*ACTION ITEM*
Every line below from the one containing "- Since this" through the one containing "OpenAPI swagger documentation." must be transcribed exactly. Omit all lines outside that stretch.

*PROVIDED ENTRIES*
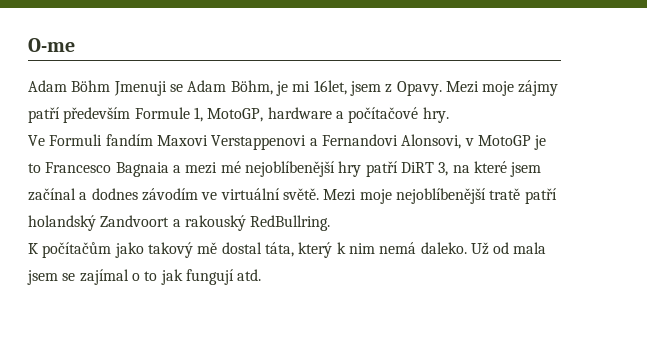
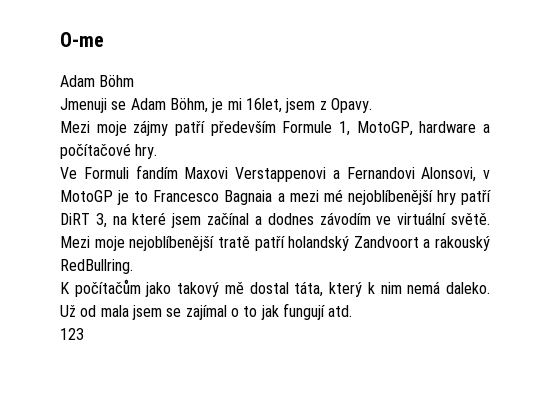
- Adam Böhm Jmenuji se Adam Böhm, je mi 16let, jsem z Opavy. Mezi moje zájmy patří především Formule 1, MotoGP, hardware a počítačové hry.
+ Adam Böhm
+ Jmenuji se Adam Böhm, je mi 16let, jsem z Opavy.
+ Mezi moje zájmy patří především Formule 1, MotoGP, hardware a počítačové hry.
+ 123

--

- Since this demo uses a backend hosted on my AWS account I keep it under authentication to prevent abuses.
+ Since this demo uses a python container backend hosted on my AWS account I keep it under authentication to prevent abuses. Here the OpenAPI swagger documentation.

*SOLUTION FOR THIS EXERCISE*
- Since this demo uses a backend hosted on my AWS account I keep it under authentication to prevent abuses.
+ Since this demo uses a python container backend hosted on my AWS account I keep it under authentication to prevent abuses. Here the OpenAPI swagger documentation.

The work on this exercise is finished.